Enemy of the People

Alexander Hamilton – the first Federalist

Alexander Hamilton – the first Federalist

The Bill of Rights including the First Amendment, protecting freedom of speech and press, was written to protect us against the wrongs that might otherwise be done against citizens, by an oppressive government or by a willful majority against a weaker minority or individual.

The U.S. Constitution replaced the colonies’ Articles of Confederation, declaring the Articles ineffective, making it necessary, the Federalists insisted, to re-create our government, so that we might survive as an independent nation.

We formed a government divided into three departments, each with specified powers and responsibilities, separated one from the other, a federal government.

But the Constitution, created in Philadelphia, said nothing about the individual rights reserved to the people.

Some called the Constitution a “gilded trap” created by the aristocratic elements and charged it was anti-democratic.

An anti-federalist from Massachusetts wrote under the assumed name, John DeWitt, “[t]hat the want of a Bill of Rights to accompany this proposed system [of federalism], is a solid objection to it ….”

A right can protect press and persons from what DeWitt called “that insatiable thirst [by the governors] for unconditional control over … fellow creatures, and [over] the facility of sounds [speech] to convey essentially different ideas …”

Patrick Henry found the Constitution “horridly frightful: among other deformities, it has an awful squinting; it squints toward monarchy.”
The First Amendment, once added to the Constitution, prohibited any interference with speech or press, assembly or petition, and any effort to compromise the free exercise of these freedoms or to abridge the freedom of speech or of the press.

Thomas Jefferson said that between “a government without newspapers” and “newspapers without a government,” he would choose the latter.

In 1798, only seven years after the First Amendment was created, President John Adams favored the creation of Sedition Laws that made it a crime to say or write anything “false, scandalous and malicious” against the government, calculated to shackle and muzzle his Jeffersonian adversaries.

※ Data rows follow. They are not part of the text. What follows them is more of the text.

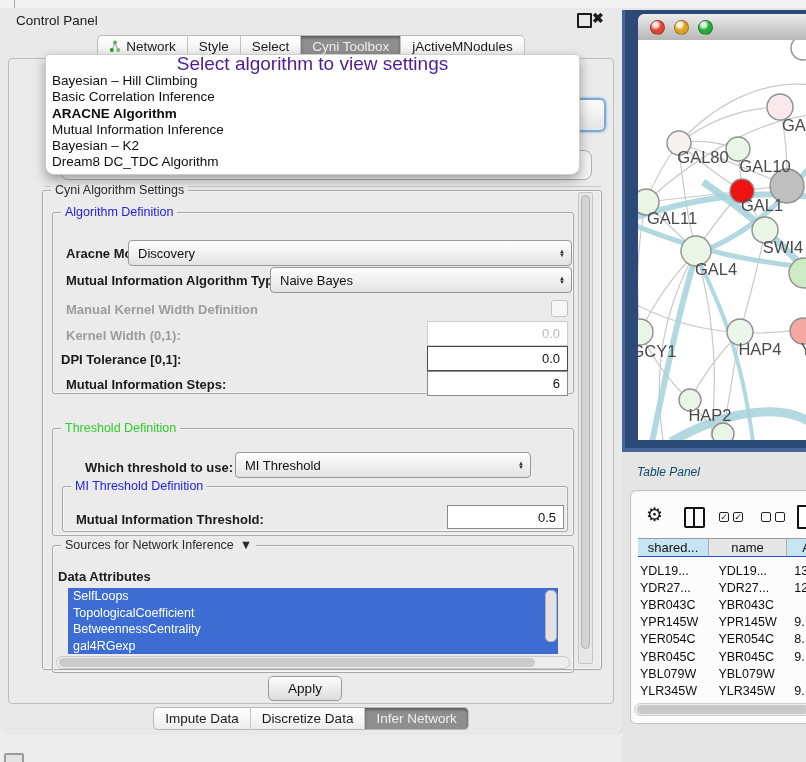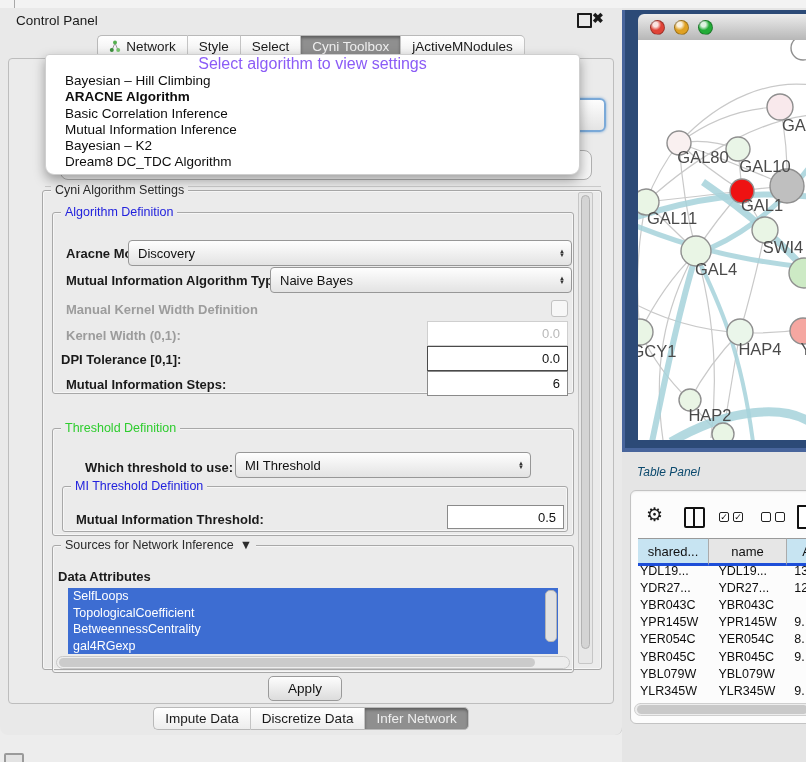--- a/index.html
+++ b/index.html
@@ -75,7 +75,7 @@
   
   .popup{left:45px;top:54px;width:533px;height:119px;background:#ffffff;border:1px solid #cfcfcf;
          border-radius:4px 4px 9px 9px;box-shadow:0 5px 12px rgba(0,0,0,.35);z-index:50;}
-  .popup-placeholder{height:18px;line-height:18px;text-align:center;color:#8b5cf6;font-size:16px;}
+  .popup-placeholder{height:18px;line-height:18px;text-align:center;color:#4c1d95;font-size:19px;}
   .popup-item{height:16.3px;line-height:16.3px;padding-left:19px;font-size:13.5px;color:#0d0d0d;white-space:nowrap;}
   .popup-item.bold{font-weight:bold;}
 

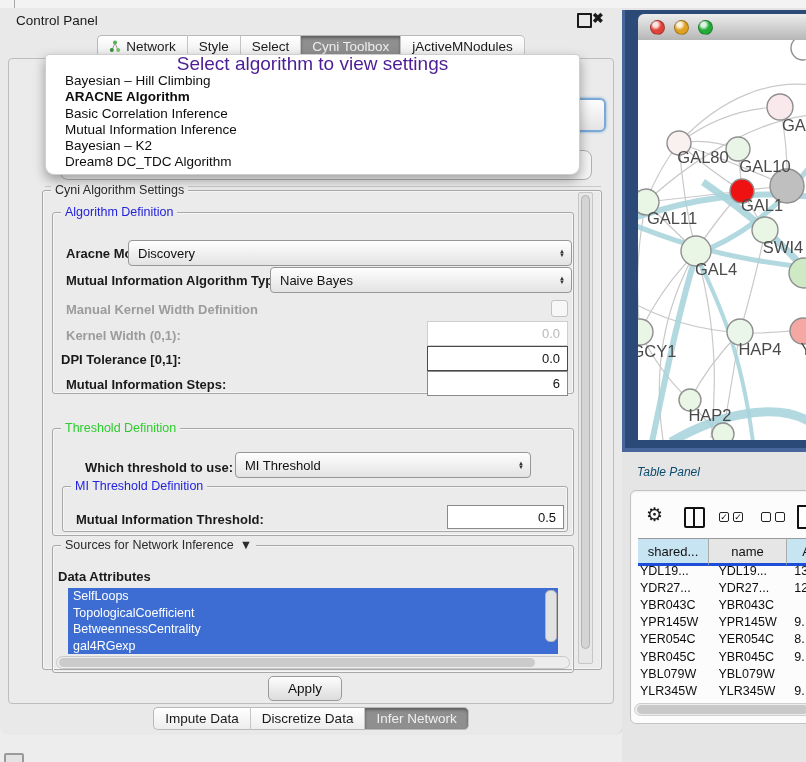--- a/index.html
+++ b/index.html
@@ -76,7 +76,7 @@
   .popup{left:45px;top:54px;width:533px;height:119px;background:#ffffff;border:1px solid #cfcfcf;
          border-radius:4px 4px 9px 9px;box-shadow:0 5px 12px rgba(0,0,0,.35);z-index:50;}
   .popup-placeholder{height:18px;line-height:18px;text-align:center;color:#4c1d95;font-size:19px;}
-  .popup-item{height:16.3px;line-height:16.3px;padding-left:19px;font-size:13.5px;color:#0d0d0d;white-space:nowrap;}
+  .popup-item{height:16.3px;line-height:16.3px;padding-left:6px;font-size:13.5px;color:#0d0d0d;white-space:nowrap;}
   .popup-item.bold{font-weight:bold;}
 
   

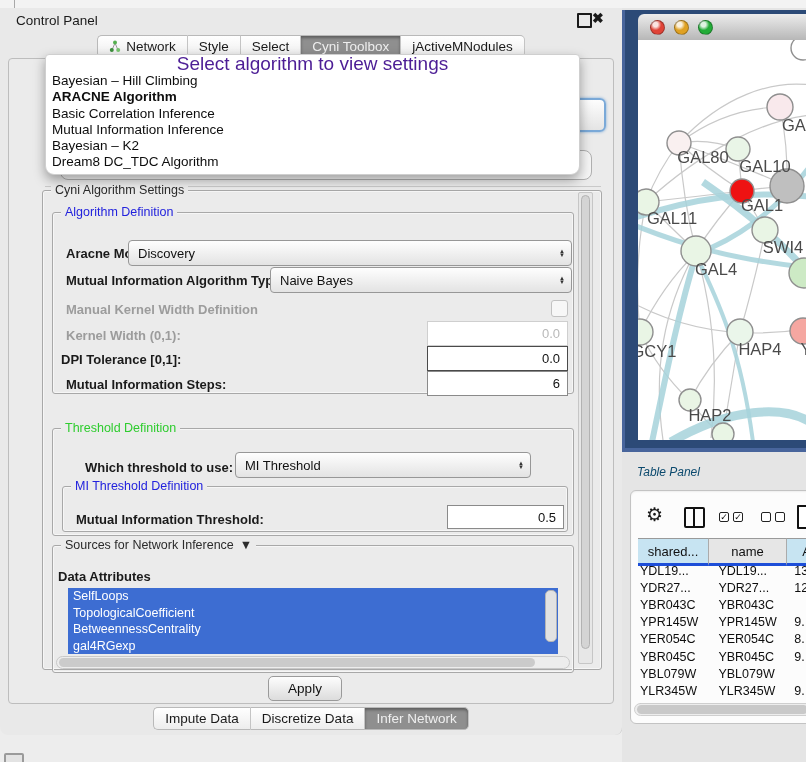--- a/index.html
+++ b/index.html
@@ -261,8 +261,8 @@
   <div class="abs popup">
     <div class="popup-placeholder">Select algorithm to view settings</div>
     <div class="popup-item">Bayesian – Hill Climbing</div>
+    <div class="popup-item">Basic Correlation Inference</div>
     <div class="popup-item bold">ARACNE Algorithm</div>
-    <div class="popup-item">Basic Correlation Inference</div>
     <div class="popup-item">Mutual Information Inference</div>
     <div class="popup-item">Bayesian – K2</div>
     <div class="popup-item">Dream8 DC_TDC Algorithm</div>

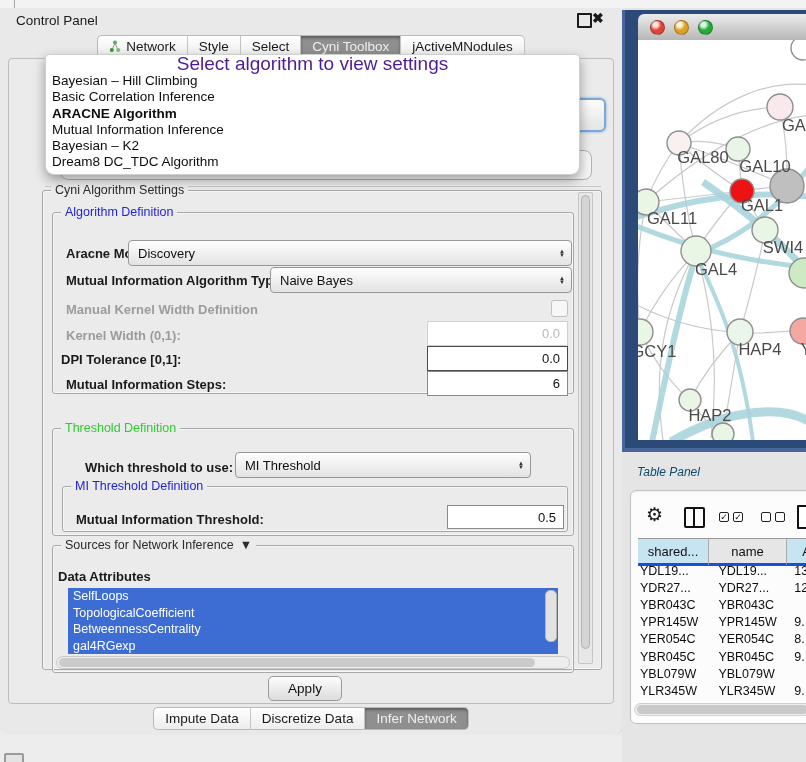--- a/index.html
+++ b/index.html
@@ -104,7 +104,7 @@
   .uncheck-pair{left:761px;top:512px;display:flex;gap:4px;}
   .file-icon{left:797px;top:505px;width:16px;height:20px;border:2px solid #111;border-radius:1px;background:#fff;}
 
-  .thead-cell{top:538px;height:28px;box-sizing:border-box;border-top:1px solid #9a9a9a;border-bottom:3px solid #1d4ed8;
+  .thead-cell{top:538px;height:19px;box-sizing:border-box;border-top:1px solid #9a9a9a;border-bottom:1px solid #1d4ed8;
               border-right:1px solid #ababab;font-size:13px;display:flex;align-items:center;justify-content:center;}
   .th-blue{background:#c7e4f2;} .th-gray{background:#e6e6e6;}
   .tbody{left:631px;top:562px;width:200px;}

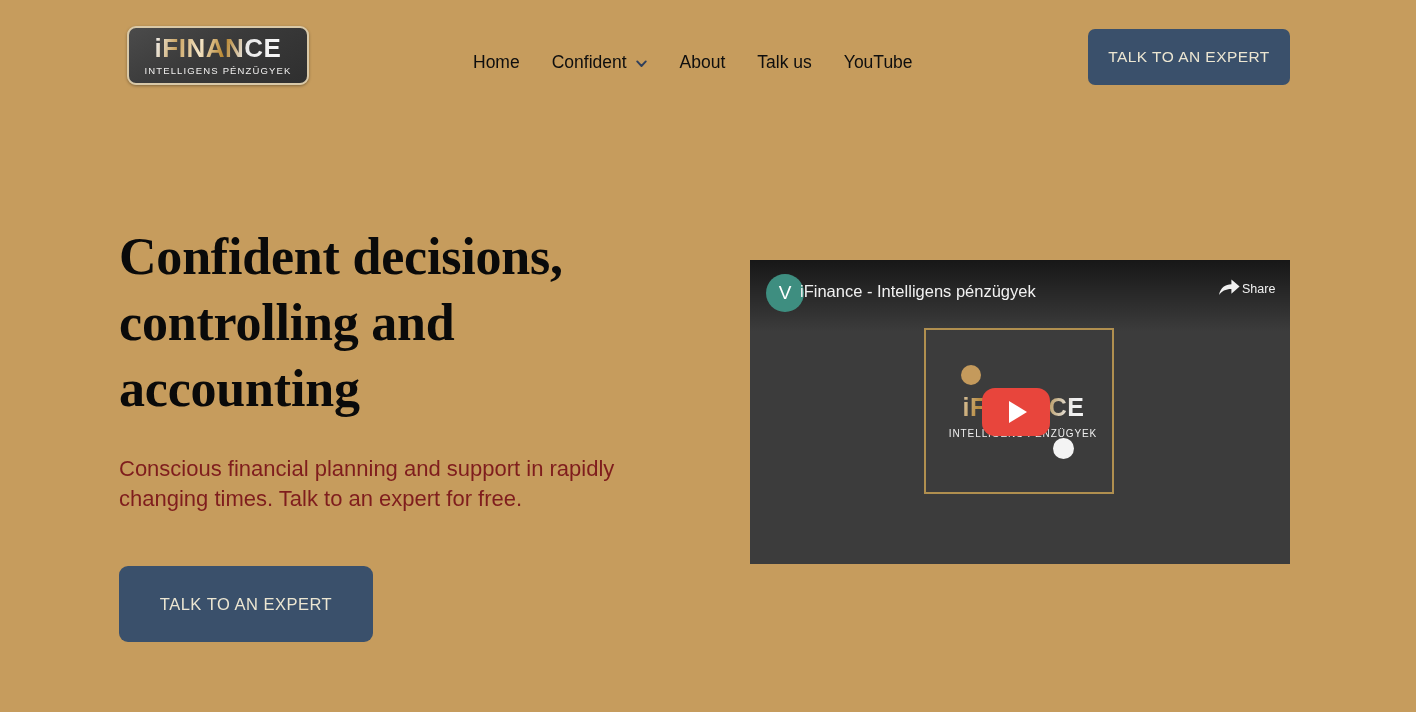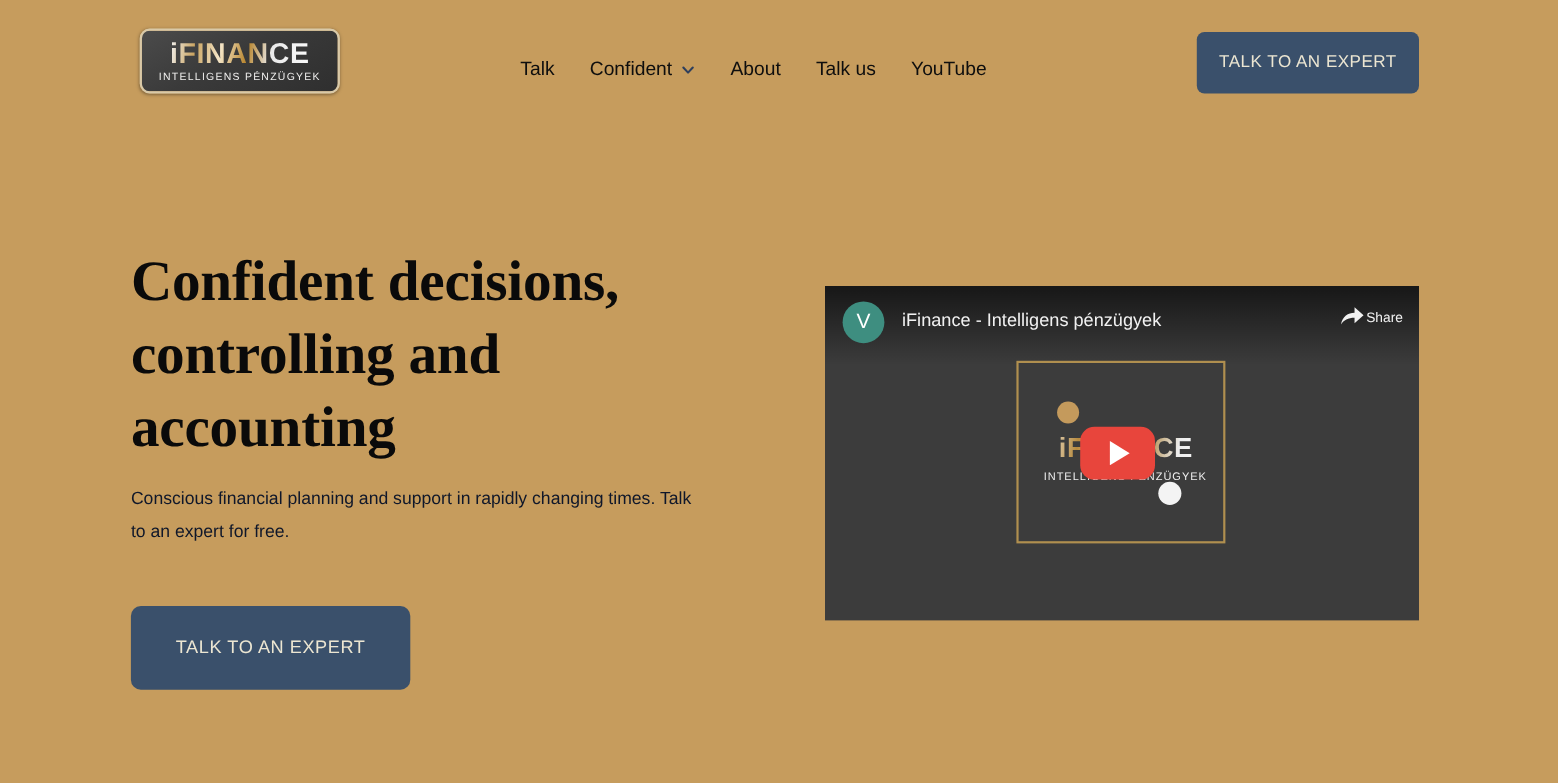--- a/index.html
+++ b/index.html
@@ -343,7 +343,7 @@
   </div>
 
   <nav class="main-nav">
-    <a class="nav-item">Talk</a>
+    <a class="nav-item">Home</a>
     <a class="nav-item">
       <span>Confident</span>
       <span class="chev">

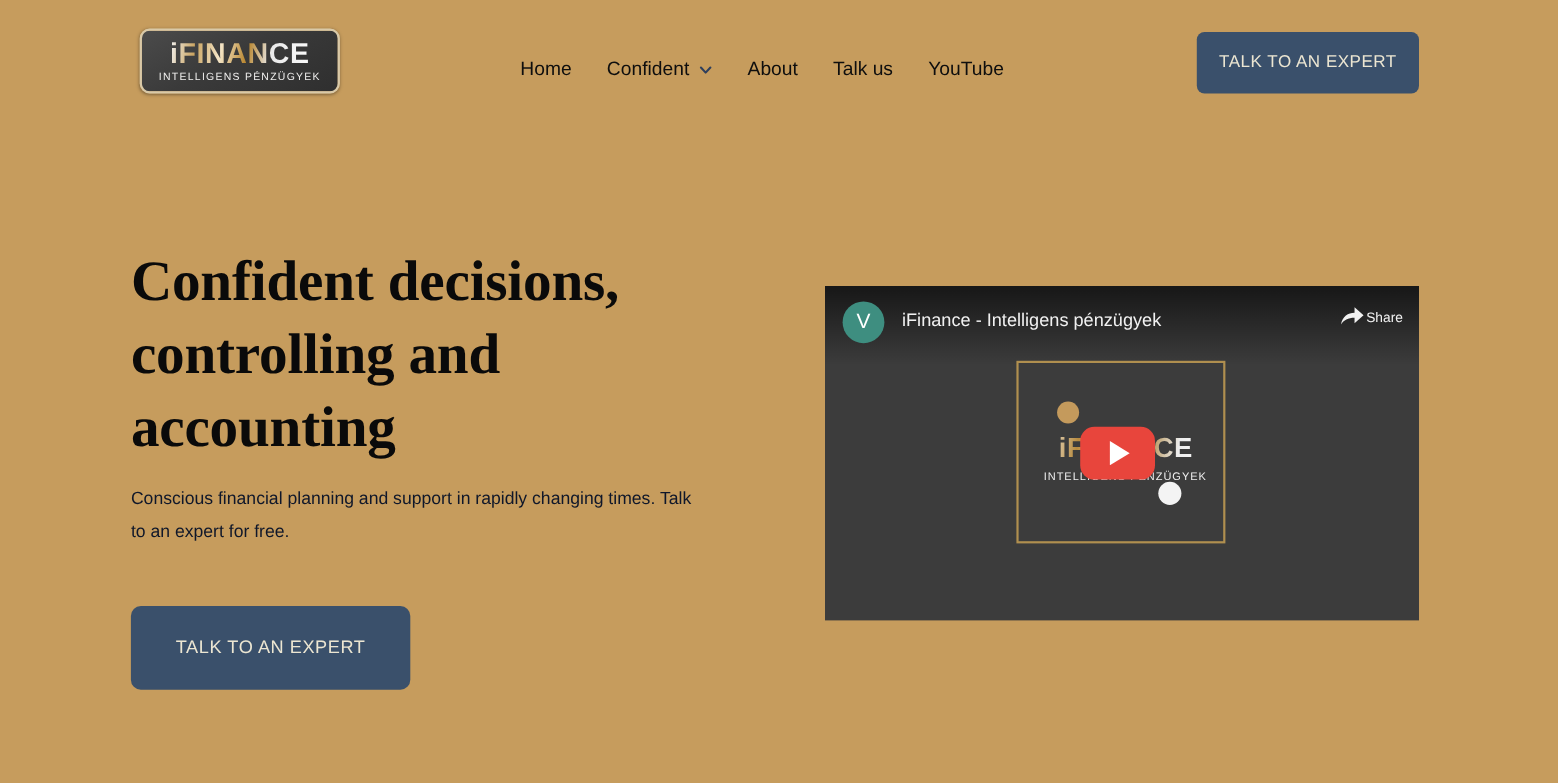--- a/index.html
+++ b/index.html
@@ -186,7 +186,7 @@
   }
   .vp-title {
     position: absolute;
-    left: 70px;
+    left: 50px;
     top: 22px;
     font-size: 16.5px;
     color: #f1f1f1;

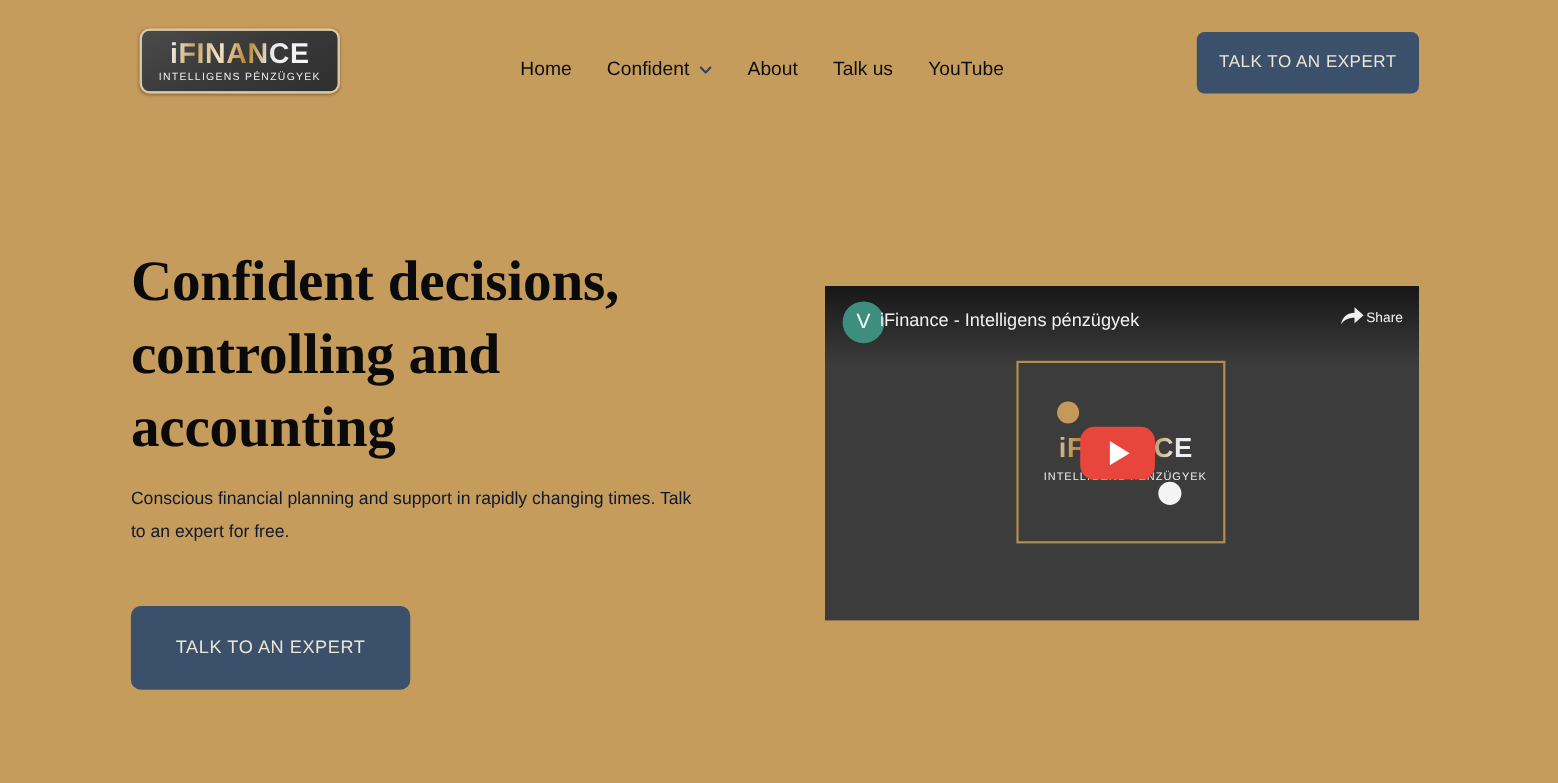--- a/index.html
+++ b/index.html
@@ -129,10 +129,10 @@
     letter-spacing: -0.2px;
   }
   .hero-sub {
-    margin-top: 17px;
-    font-size: 16px;
+    margin-top: 32px;
+    font-size: 22px;
     line-height: 30px;
-    color: #0f172a;
+    color: #7f1d1d;
     max-width: 520px;
   }
   .hero-cta {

Accordingly, Adam’s “enemies’ list” of editors were indicted, ten were tried and convicted by packed juries.

In our history, freedom of speech has too often been a “prepositional freedom,” meaning, you might enjoy freedom OF speech, but not freedom AFTER speech.

Jeffersonians compared Adams’ abridgment of speech and press, by the Sedition Laws, with the British tyranny of 1774 and Jefferson defeated Adams in the next election.

In modern times, we sometimes refer to these freedoms as “freedom of expression” or “freedom of opinion.” John Stuart Mill in his essay, “On Liberty,” insisted these freedoms contributed to the well-being of humanity.

Justice Charles Black once wrote that if free speech was in some way penalized that there should be a shift to presume that abridgment was unconstitutional.

To quote Justice Clarence Thomas, in Morse v. Frederick, citizens have a right “to speak their minds.”

The right encompasses the right to dissent and the right to disagree.

The right guarantees personal safety “after” one’s statement, after one’s expression, a correlative right, not to be harmed, and not even bothered.

The European Court of Human Rights. in Handyside v. United Kingdom, explained that a democratic society welcomes all ideas, including “those that offend, shock or disturb the State or any sector of the population,” and added, “[s]uch are the demands of… pluralism, tolerance and broadmindedness.”

Robust speech, however, invites that “insatiable thirst” for “unconditional control” and censorship.

In a morality play, created by Henrik Ibsen, Dr. Stockmann investigates the water in the local baths, critical to the town’s success, and finds contamination.

When he seeks to publish his findings in the local paper, publication of his report is blocked, the powers that be quench their “insatiable thirst” and censure Dr. Stockman.

Finally, Dr. Stockmann calls a public meeting to inform the community, but he is silenced, attacked, and threatened as an “enemy of the people.”

Dr. Stockman was, in truth and fact, a friend of the people.